何としても生きて欲しい。絶対に生き抜いて欲しい。それだけを思っています。初めて入る集中治療室。医師の力で生きる力をもらっているのです。呼吸器、点滴、身体中に走っている命を支える線、人の尊厳について考えさせられますが、命を守ることは何よりも尊いことだと知ることになります。

71と50まで低下していた血圧が、120と80まで戻りました。顔色が良くなり嬉しくて堪りません。普通のことがこれだけ嬉しいことだと、心と気持ちで感じます。何があっても「頑張って」と祈るばかりです。昭和6年1月6日生まれの81歳、最後の時には早過ぎます。機械音の鳴る集中治療室の部屋、生命維持装置のようなものに生かされているような気がします。

ロンドンオリンピックを観て欲しいですし、紀の国わかやま国体も直接見て欲しいです。そして映画好きの父親と一緒にもう一度、洋画を観たいなぁ。子どもの頃に見た洋画。「007死ぬのは奴らだ」、「タワーリング・インフェルノ」、勿論、大好きな思い出の映画「がんばれベアーズ」も。もっともっと沢山の洋画を観たのに思い出せないなんて。こんな大切な思い出を思い出せないなんてどうかしている。

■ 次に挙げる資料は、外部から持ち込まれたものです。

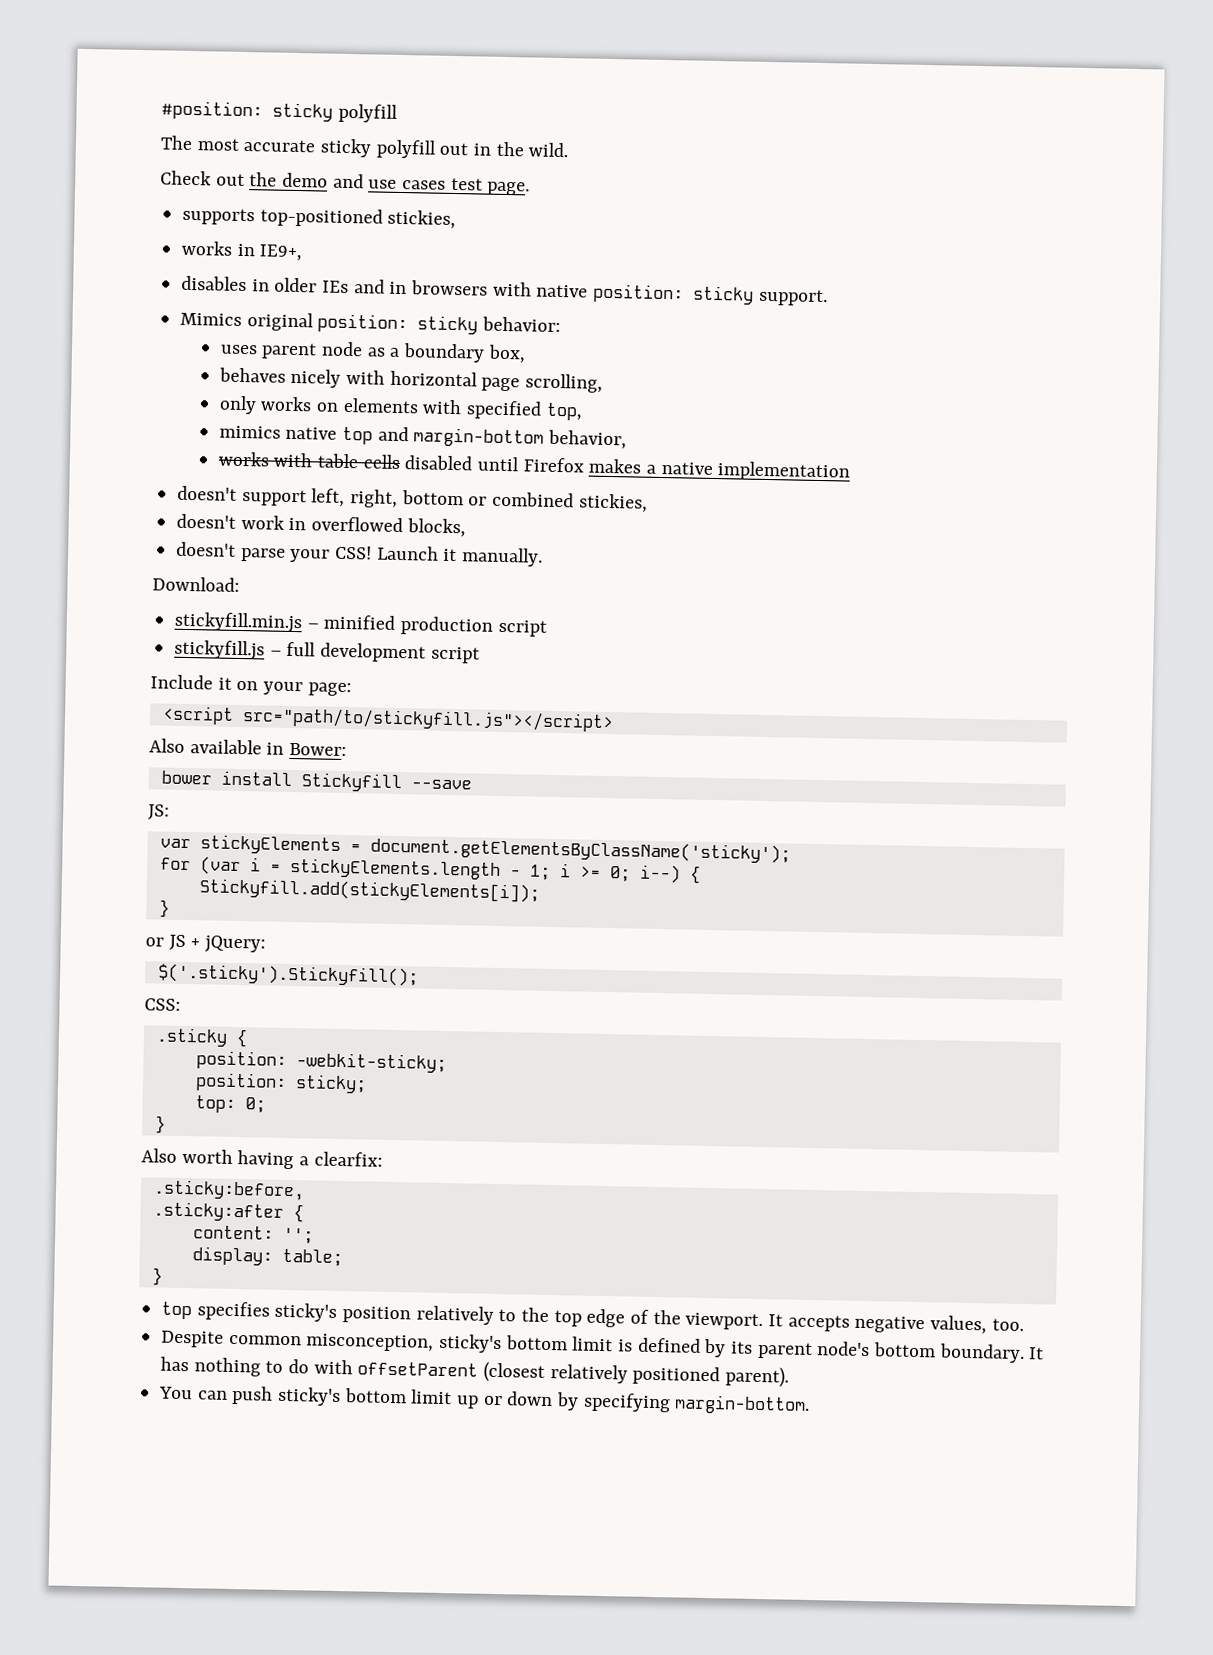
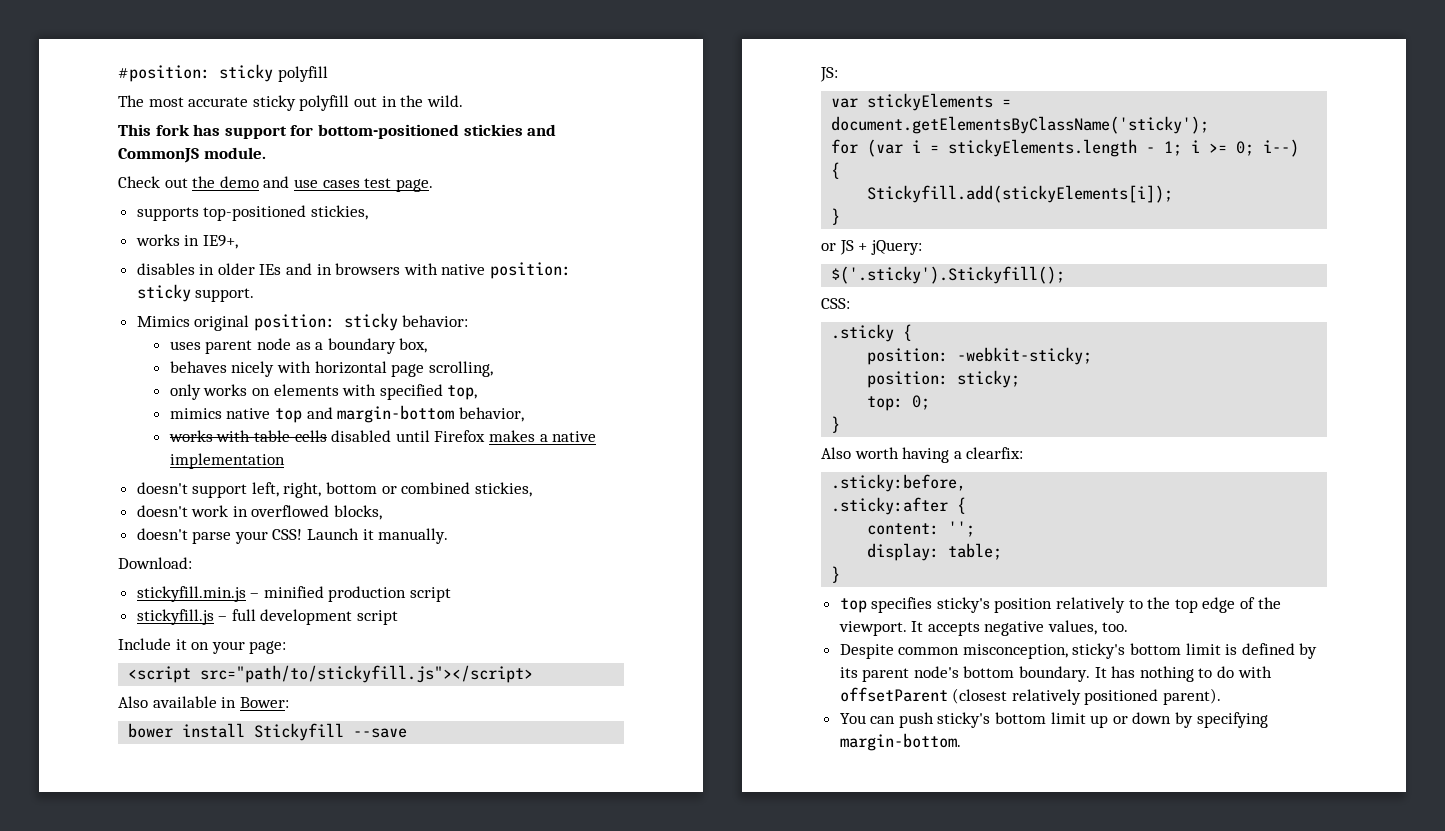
(570, 150) none -> [118,124,557,139] [118,147,266,163] // This fork has support for bottom-positioned stickies and CommonJS module.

子どもの頃は、とても厳しくて怖かった父親。テレビドラマのように、怒ると卓袱台を引っくり返して、夕ご飯が食べられなかったことは何度もありました。母親が畳の上に散らばったご飯とおかずを掃除している場面が浮かんできます。怒ると本当に怖かった。でも何で怒っていたのか分からない。元気になって、その理由を教えて欲しい。聞いておけば良かった。

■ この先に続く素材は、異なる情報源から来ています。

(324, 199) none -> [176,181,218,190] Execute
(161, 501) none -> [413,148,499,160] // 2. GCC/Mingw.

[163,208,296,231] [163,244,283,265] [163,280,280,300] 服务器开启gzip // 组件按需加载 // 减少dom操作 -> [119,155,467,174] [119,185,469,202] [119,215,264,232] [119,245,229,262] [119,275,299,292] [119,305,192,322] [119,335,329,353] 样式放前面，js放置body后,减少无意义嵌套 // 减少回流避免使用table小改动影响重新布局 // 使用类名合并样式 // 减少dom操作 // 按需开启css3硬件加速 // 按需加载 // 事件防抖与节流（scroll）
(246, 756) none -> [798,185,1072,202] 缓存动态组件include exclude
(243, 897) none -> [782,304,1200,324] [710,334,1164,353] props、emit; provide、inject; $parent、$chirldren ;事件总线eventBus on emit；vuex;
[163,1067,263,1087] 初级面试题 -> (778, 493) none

小学校の時、自転車に乗れなくて補助輪で走っていた時。「補助輪を外さないと自転車に乗れないぞ」と言って、補助輪を外し「後ろを持っているから走ってみろ」と言われて、走ったことがありました。父親が荷台を持ってくれていると思っていたのですが、途中で気になって後ろを振り返ると父親は元の場所に立っていました。「アッ、持ってくれていない」と思って数メートル先で転倒しました。

その時、「自転車を支えていなくても走っていたぞ」と言ってくれました。そうなのです。自転車がこける瞬間まで、補助輪を外して一人で走れていたのです。そう思って再び自転車に跨ると、今度は一人でどこまでも走ることができました。それ以来、自転車で転倒することはありません。荒療治ですが、自立するためには突き放すことも必要だったのです。

補助輪に頼っていては、いつまで経っても自立できません。言葉ではなく実践で、そんなことを教えてくれたのです。

近所の空き地でのキャッチボール。構えたミットに投げないと怒られました。コントロールに気をつけて構えたところにボールが吸い込まれたことを思い出します。気持ち良く、自慢げな表情をしていた自分がいました。父親とのキャッチボール、本当に楽しかったなぁ。そして父親のファーストミットとてもボロボロで友人に見せるのが恥ずかしかったけれど、大切に使い込んでいたミットでした。今はどこにあるのかなぁ。